Cooperative Nickel Catalysts for CO2 Hydrogenation to Value-Added Products

Catalytic hydrogenation of CO2 using H2 produced with renewable energy is a promising approach for the sustainable production of value-added chemicals such as formic acid or methanol. Moreover, the related catalytic hydrogenation of carbonyl compounds (compounds that contain a C=O double bond) is a ubiquitous transformation in the synthesis of fine chemicals including medicines, flavors, agrochemicals. Molecular catalysts based on transition metals have demonstrated potential for selective CO2 and carbonyl hydrogenation reactions. However, the most efficient catalysts are often based on scarce metals such as ruthenium.
The proposed research aimed at the development of an efficient, cost-effective, potentially scalable nickel-based catalytic system for CO2 and carbonyl reduction with molecular hydrogen. If focused on the development of so-called nickel/olefin pincer complexes, which had recently been shown by the host group to activate H2 via a new cooperative mechanism. Objectives included 1) the synthesis of new catalysts, 2) a study of their reactivity with H2 3) Characterisation of their catalytic activity for hydrogenation, and 4) a study of the mechanism of action of the new catalysts by computational and experimental methods.

OBJ1: Objective 1 described in the project proposal has successfully been achieved. A series of olefin-based pincer ligands were designed and synthesized. Their coordination to nickel precursor afforded the intended complexes, which were characterized using NMR spectroscopy and complementary analytical methods. The successful syntheses of these complexes provided the foundation for subsequent reactivity studies.
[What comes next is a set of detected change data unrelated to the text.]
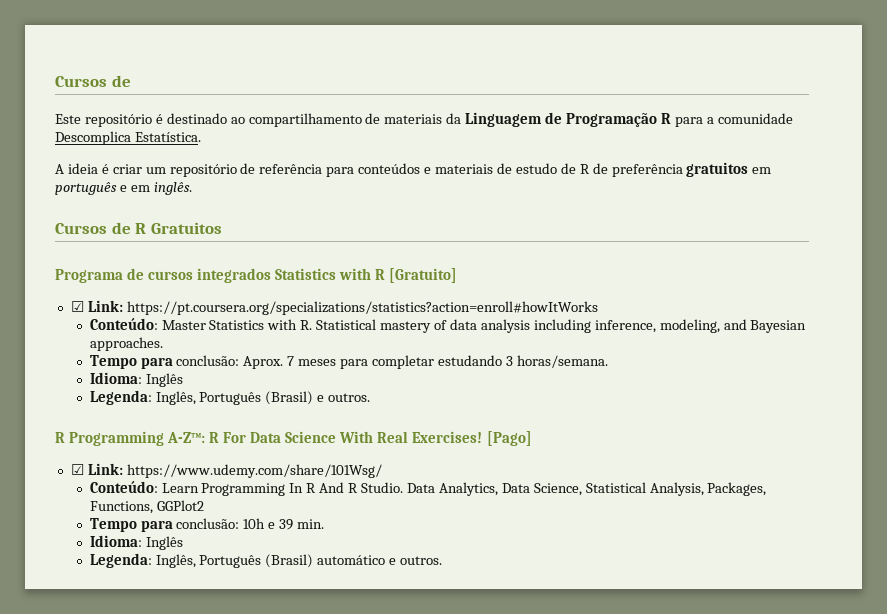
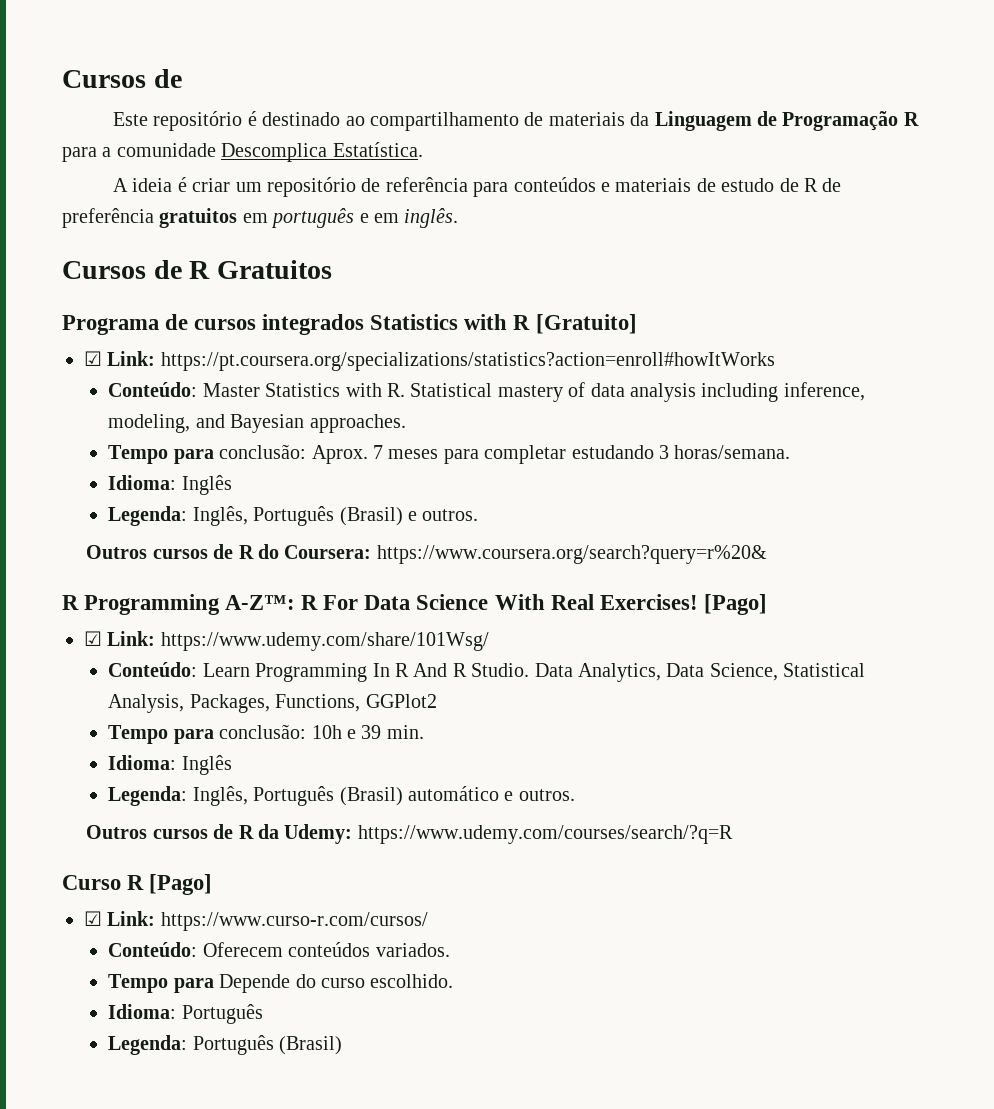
+ Outros cursos de R do Coursera: https://www.coursera.org/search?query=r%20&
+ Outros cursos de R da Udemy: https://www.udemy.com/courses/search/?q=R
+ Curso R [Pago]
+ ☑ Link: https://www.curso-r.com/cursos/
+ Conteúdo: Oferecem conteúdos variados.
+ Tempo para Depende do curso escolhido.
+ Idioma: Português
+ Legenda: Português (Brasil)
OBJ2: Objective 2 described in the project proposal has successfully been achieved. Detailed investigations demonstrated that the newly synthesized nickel(0) complex is capable of activating molecular hydrogen (H2). The process was monitored using NMR spectroscopy, including isotopic labeling experiments with D2, which allowed the identification of hydride species and insights into the underlying mechanism. These findings confirmed the potential of nickel pincer complexes to engage in cooperative H-H bond activation.

OBJ3: Initial experiments showed that catalytic hydrogenation of CO2 under accessible conditions was not proceeding. Therefore, the focus was shifted towards catalytic hydrogenation of carbonyl compounds. The results demonstrated efficient hydrogenation activity, thereby validating the ability of the nickel complexes to activate H2 and transfer hydrides to polar organic substrates.

OBJ4: Objective 4 has successfully been achieved in which mechanistic aspects of hydrogen activation were further studied using NMR spectroscopy, deuterium labelling, kinetic measurements and computational modeling (DFT). The results supported a ligand-to-ligand hydride transfer (LLHT) pathway, consistent with preliminary findings of the host group. These combined experimental and computational insights provide a solid conceptual framework for extending this cooperative activation strategy to other transformations.

While their heterogeneous counterparts (e.g. Raney Nickel) are long known, homogeneous Ni-based hydrogenation catalysts are underdeveloped, in part due to difficult handling and sensitivity towards air/water. However, very recent findings had suggested the high potential of homogeneous nickel complexes as hydrogenation catalysts, for example for the semihydrogenation of C≡C triple bonds to C=C double bonds. Nickel complexes had also been developed for CO2 reduction using expensive reductants such as silanes and boranes, which restricts their use as a viable option for large scale implementations. The small number of Ni-catalyzed hydrogenations of polar (C=O, C=N) bonds required harsh conditions (> 150 °C, > 4 atm H2).
Against this backdrop, the catalyst developed in this project operates under comparatively mild conditions (80 °C, 1 atm H2), which represent a significant advance. Furthermore, mechanistic investigations demonstrate a new operating mechanism for this catalyst, wherein the H–H bond is cleaved cooperatively over the Ni/olefin fragment via a so-called ligand-to-ligand hydrogen transfer step. Such a mechanism had been previously observed for the Ni-catalyzed hydrogenation of C≡C triple bonds, but not for C=O bonds. Together, these results open a new path towards efficient hydrogenation catalysts using the earth-abundant metal nickel.